**SUPPLIED INFORMATION:**

%%

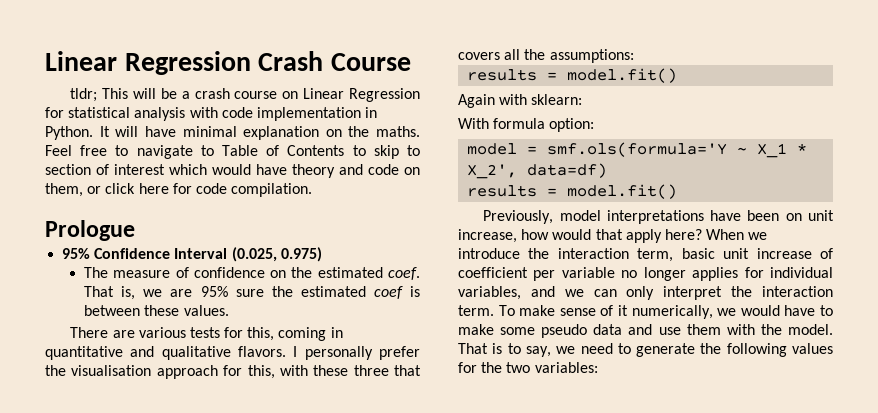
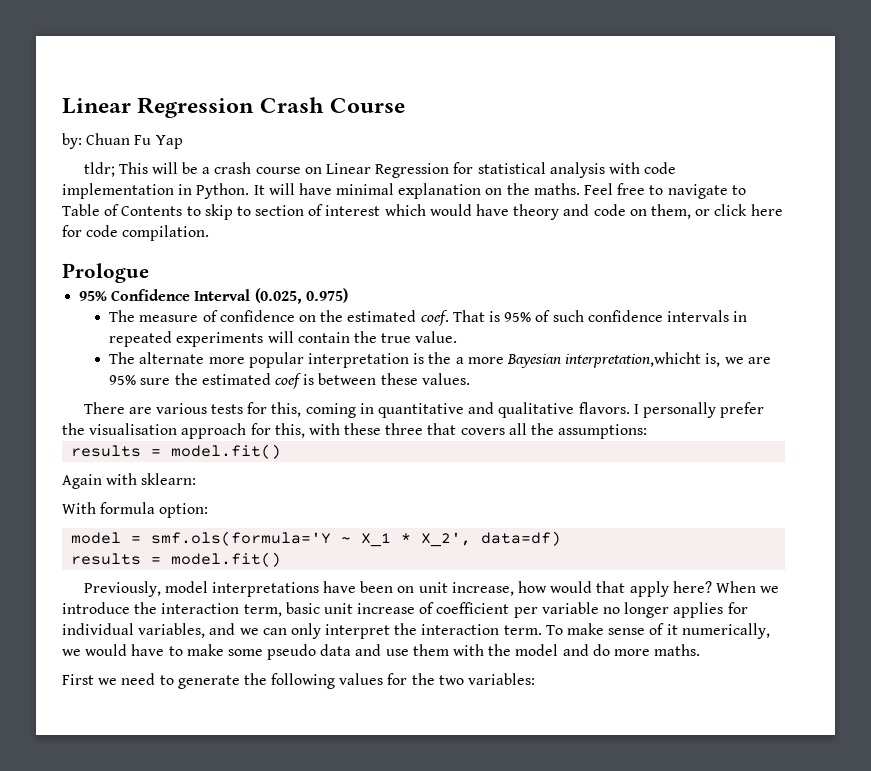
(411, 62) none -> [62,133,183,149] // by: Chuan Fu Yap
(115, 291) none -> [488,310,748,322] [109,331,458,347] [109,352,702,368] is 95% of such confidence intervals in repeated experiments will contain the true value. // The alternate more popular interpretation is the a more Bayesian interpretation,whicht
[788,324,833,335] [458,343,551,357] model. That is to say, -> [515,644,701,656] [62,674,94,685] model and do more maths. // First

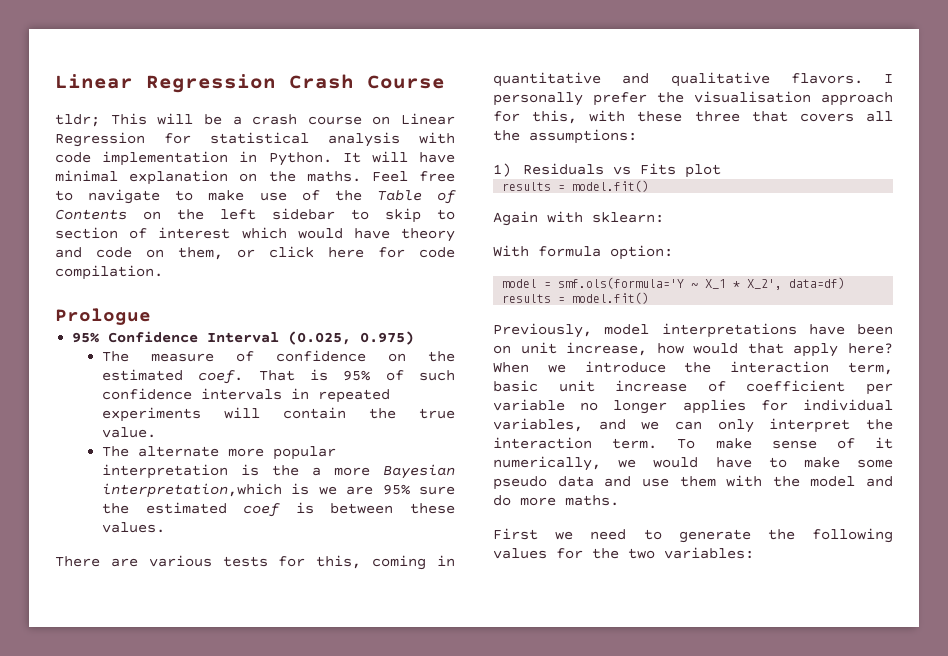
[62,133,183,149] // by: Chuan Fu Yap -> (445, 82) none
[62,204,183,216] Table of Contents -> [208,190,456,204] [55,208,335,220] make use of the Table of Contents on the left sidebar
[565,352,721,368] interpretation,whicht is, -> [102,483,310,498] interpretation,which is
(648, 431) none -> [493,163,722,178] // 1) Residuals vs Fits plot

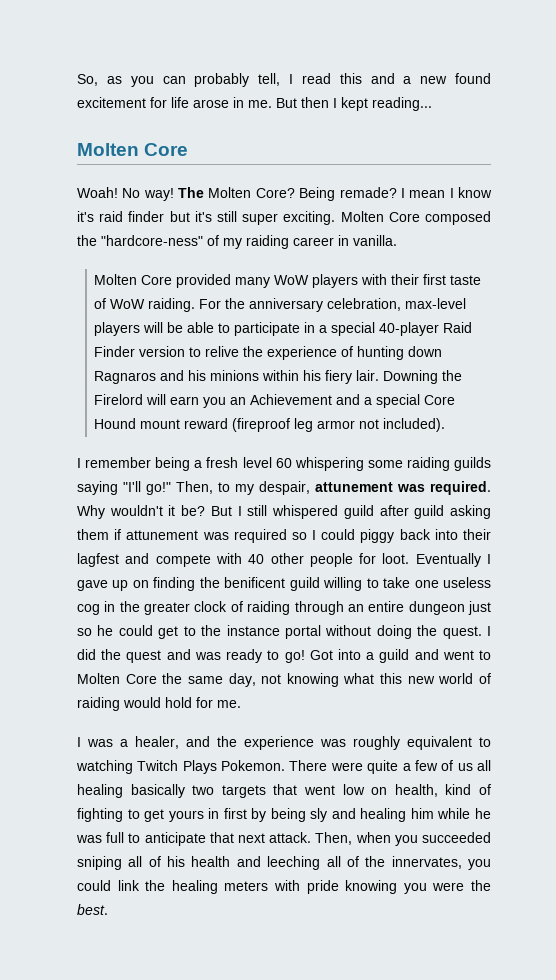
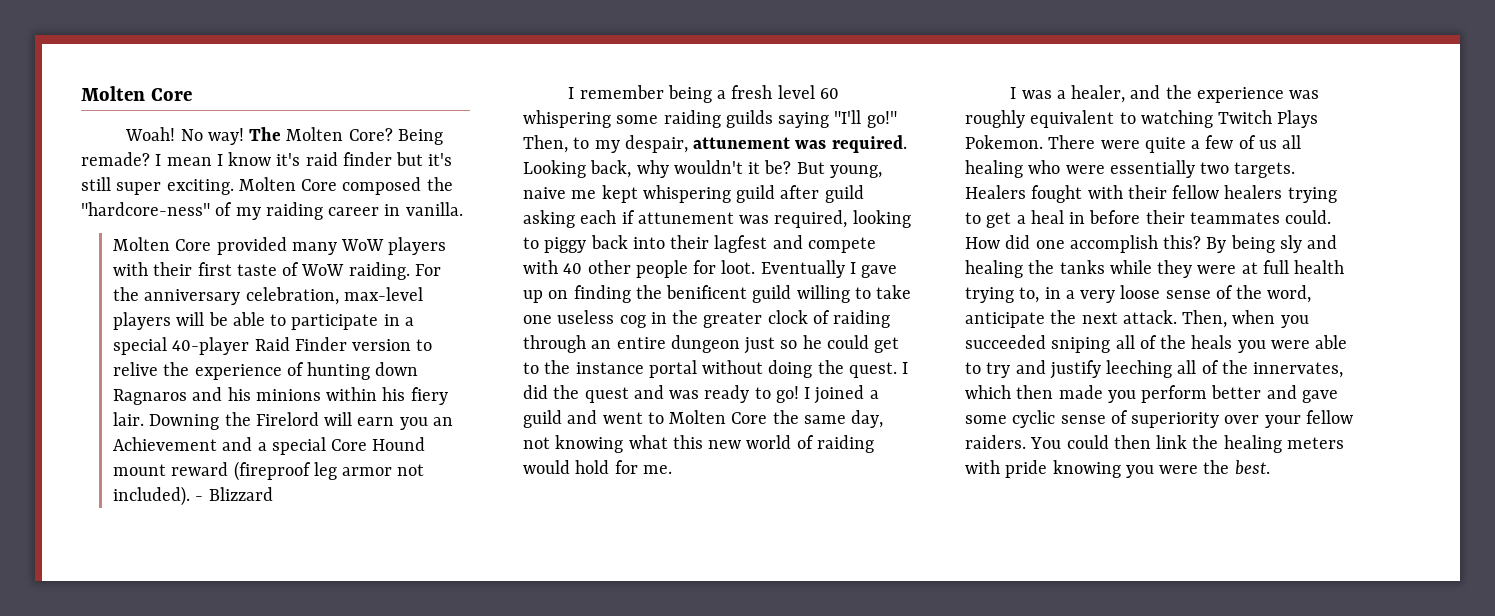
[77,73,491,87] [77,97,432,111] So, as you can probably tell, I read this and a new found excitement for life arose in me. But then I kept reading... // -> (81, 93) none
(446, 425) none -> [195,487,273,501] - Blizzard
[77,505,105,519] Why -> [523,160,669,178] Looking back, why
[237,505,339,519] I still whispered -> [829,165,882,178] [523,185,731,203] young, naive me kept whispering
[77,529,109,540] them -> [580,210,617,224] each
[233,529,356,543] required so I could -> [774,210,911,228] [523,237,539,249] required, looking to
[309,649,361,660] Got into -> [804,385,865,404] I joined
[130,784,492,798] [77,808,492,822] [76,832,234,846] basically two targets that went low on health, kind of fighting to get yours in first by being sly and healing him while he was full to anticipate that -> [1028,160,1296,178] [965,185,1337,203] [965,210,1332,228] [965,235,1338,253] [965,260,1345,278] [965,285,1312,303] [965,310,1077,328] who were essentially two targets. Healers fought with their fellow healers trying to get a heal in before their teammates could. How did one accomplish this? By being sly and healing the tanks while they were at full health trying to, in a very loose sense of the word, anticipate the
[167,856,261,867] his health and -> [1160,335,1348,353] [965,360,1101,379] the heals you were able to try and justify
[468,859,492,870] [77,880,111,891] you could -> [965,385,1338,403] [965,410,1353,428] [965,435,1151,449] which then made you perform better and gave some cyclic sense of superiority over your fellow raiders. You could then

%%
%%

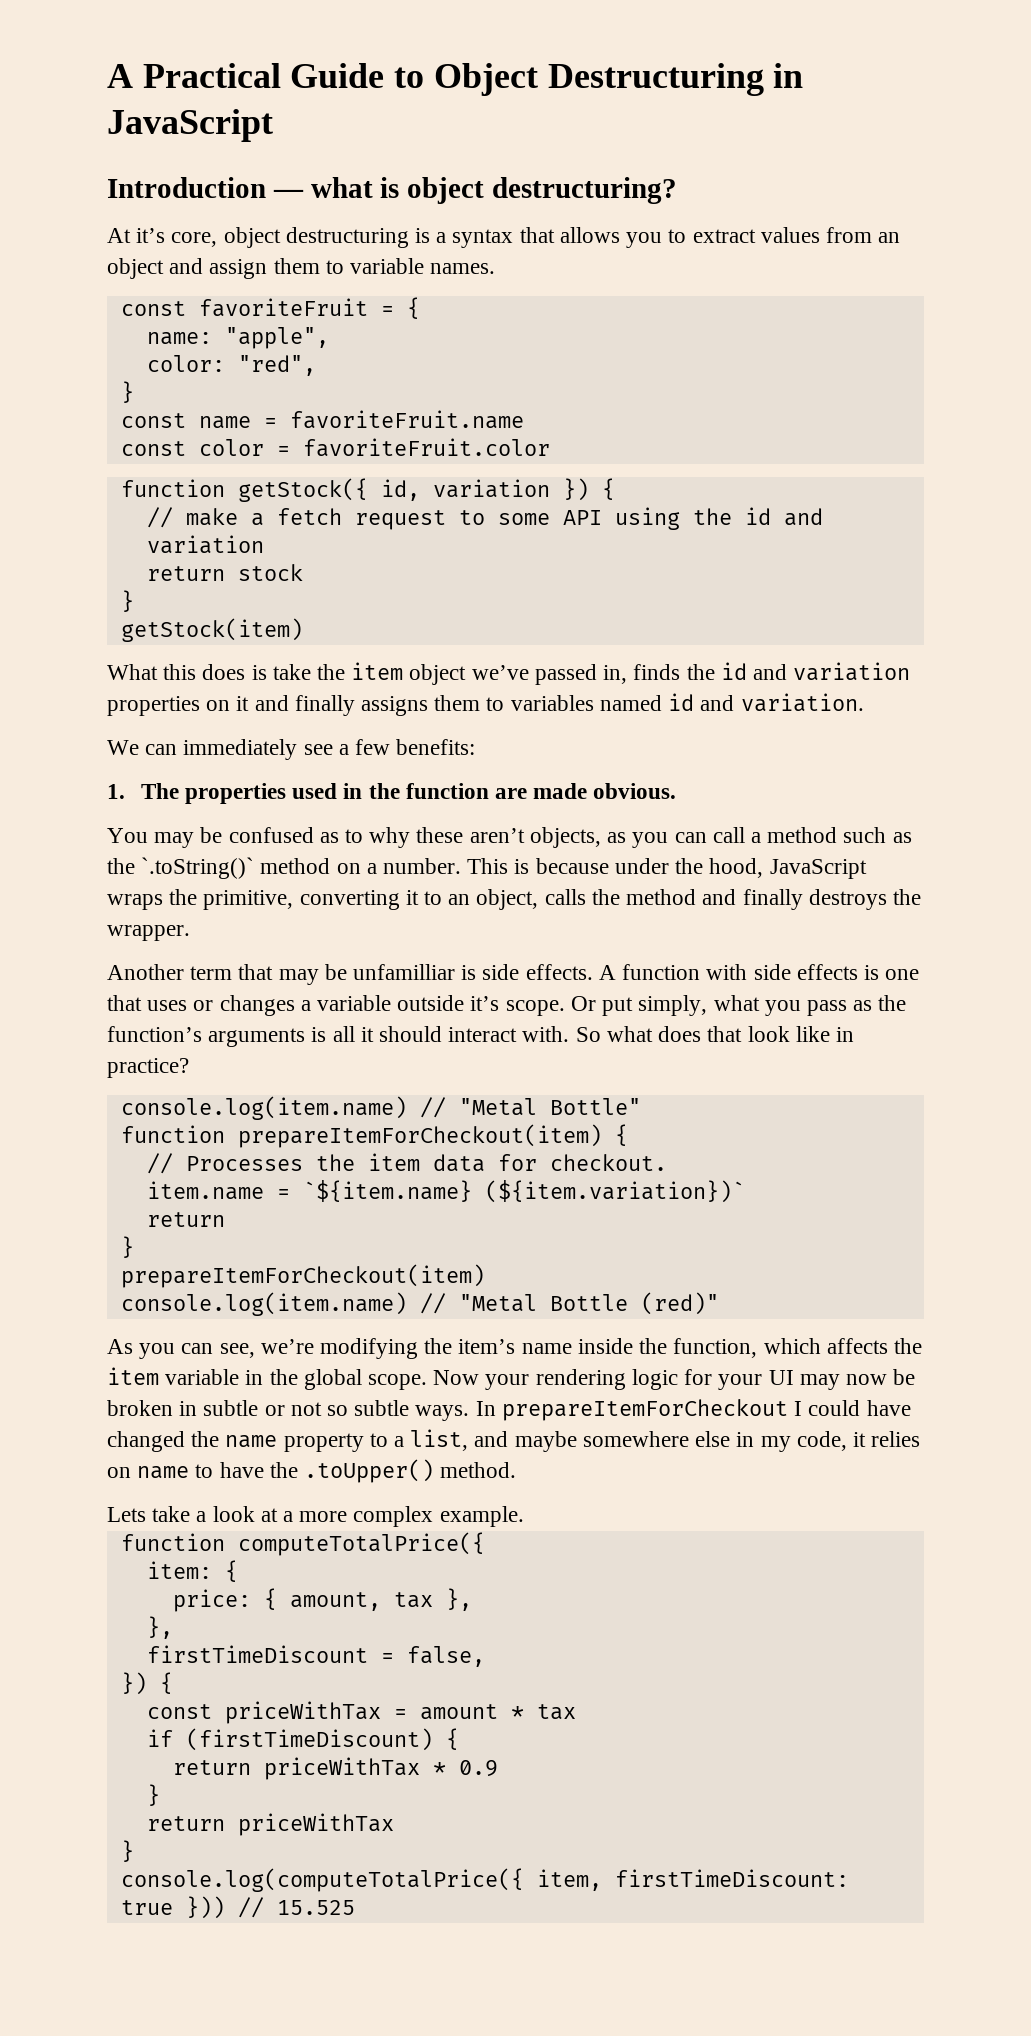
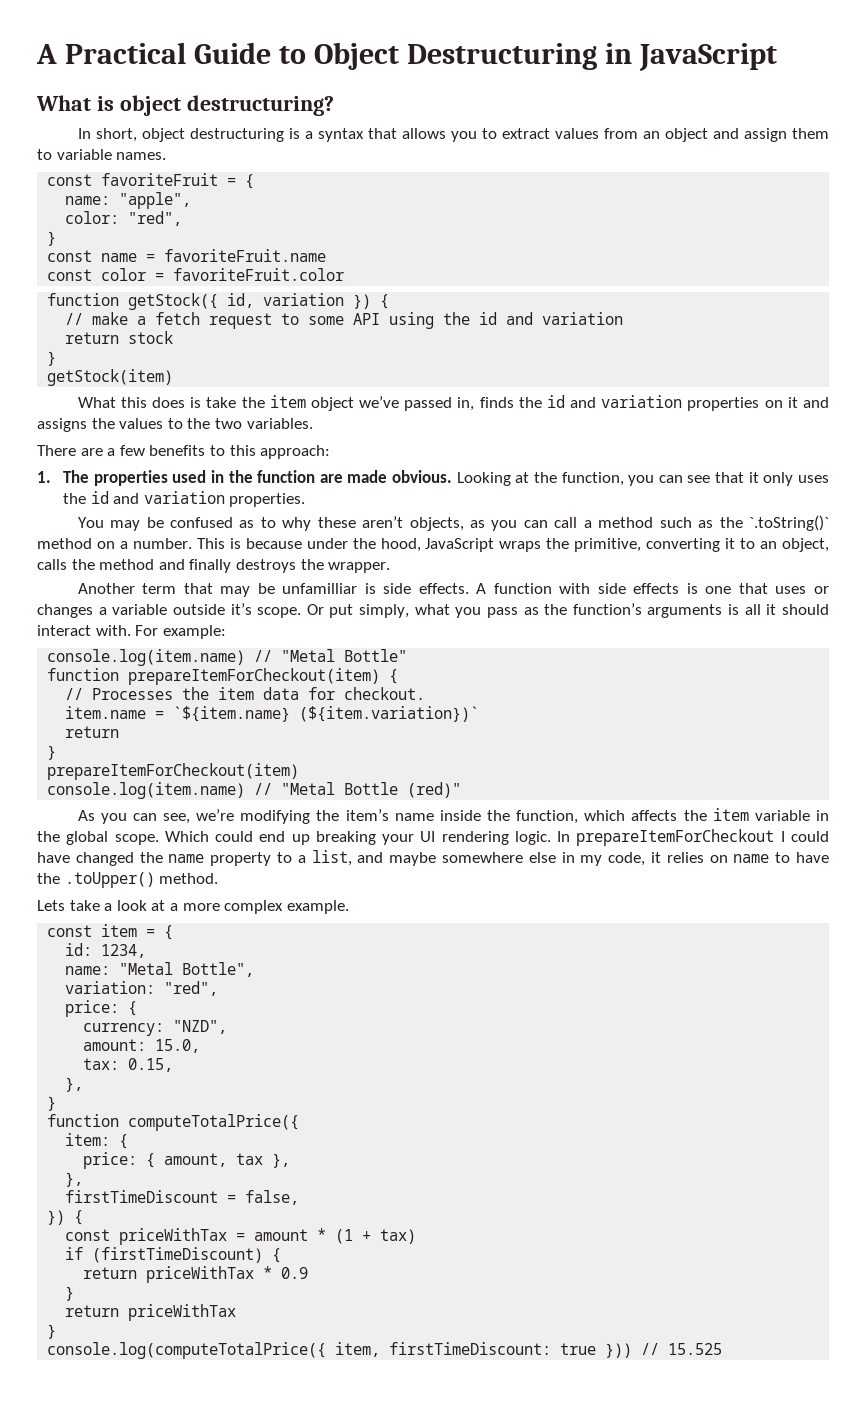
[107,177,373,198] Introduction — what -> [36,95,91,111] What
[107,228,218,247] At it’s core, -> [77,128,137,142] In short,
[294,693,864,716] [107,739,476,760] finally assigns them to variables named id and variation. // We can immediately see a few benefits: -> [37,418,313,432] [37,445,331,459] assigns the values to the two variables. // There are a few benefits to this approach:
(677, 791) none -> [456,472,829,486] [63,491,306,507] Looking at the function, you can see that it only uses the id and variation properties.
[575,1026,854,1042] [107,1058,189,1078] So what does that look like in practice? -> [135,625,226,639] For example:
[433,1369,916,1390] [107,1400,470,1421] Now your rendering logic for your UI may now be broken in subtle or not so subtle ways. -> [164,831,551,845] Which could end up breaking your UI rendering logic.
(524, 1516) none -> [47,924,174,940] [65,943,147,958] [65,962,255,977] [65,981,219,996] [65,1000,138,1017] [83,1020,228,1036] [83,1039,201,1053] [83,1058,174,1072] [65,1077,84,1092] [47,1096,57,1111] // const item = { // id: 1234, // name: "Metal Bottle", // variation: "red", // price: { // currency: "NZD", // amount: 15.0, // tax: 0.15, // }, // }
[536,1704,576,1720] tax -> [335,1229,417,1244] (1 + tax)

%%
%%

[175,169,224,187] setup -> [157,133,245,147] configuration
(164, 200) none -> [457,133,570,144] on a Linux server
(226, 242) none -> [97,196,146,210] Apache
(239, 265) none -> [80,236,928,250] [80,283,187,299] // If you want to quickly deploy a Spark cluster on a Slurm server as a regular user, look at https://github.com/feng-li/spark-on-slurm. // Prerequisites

%%

Report every line of the preceding listing where the string "health" occurs.

**RESULT BELOW:**
[130,784,492,798] [77,808,492,822] [76,832,234,846] basically two targets that went low on health, kind of fighting to get yours in first by being sly and healing him while he was full to anticipate that -> [1028,160,1296,178] [965,185,1337,203] [965,210,1332,228] [965,235,1338,253] [965,260,1345,278] [965,285,1312,303] [965,310,1077,328] who were essentially two targets. Healers fought with their fellow healers trying to get a heal in before their teammates could. How did one accomplish this? By being sly and healing the tanks while they were at full health trying to, in a very loose sense of the word, anticipate the
[167,856,261,867] his health and -> [1160,335,1348,353] [965,360,1101,379] the heals you were able to try and justify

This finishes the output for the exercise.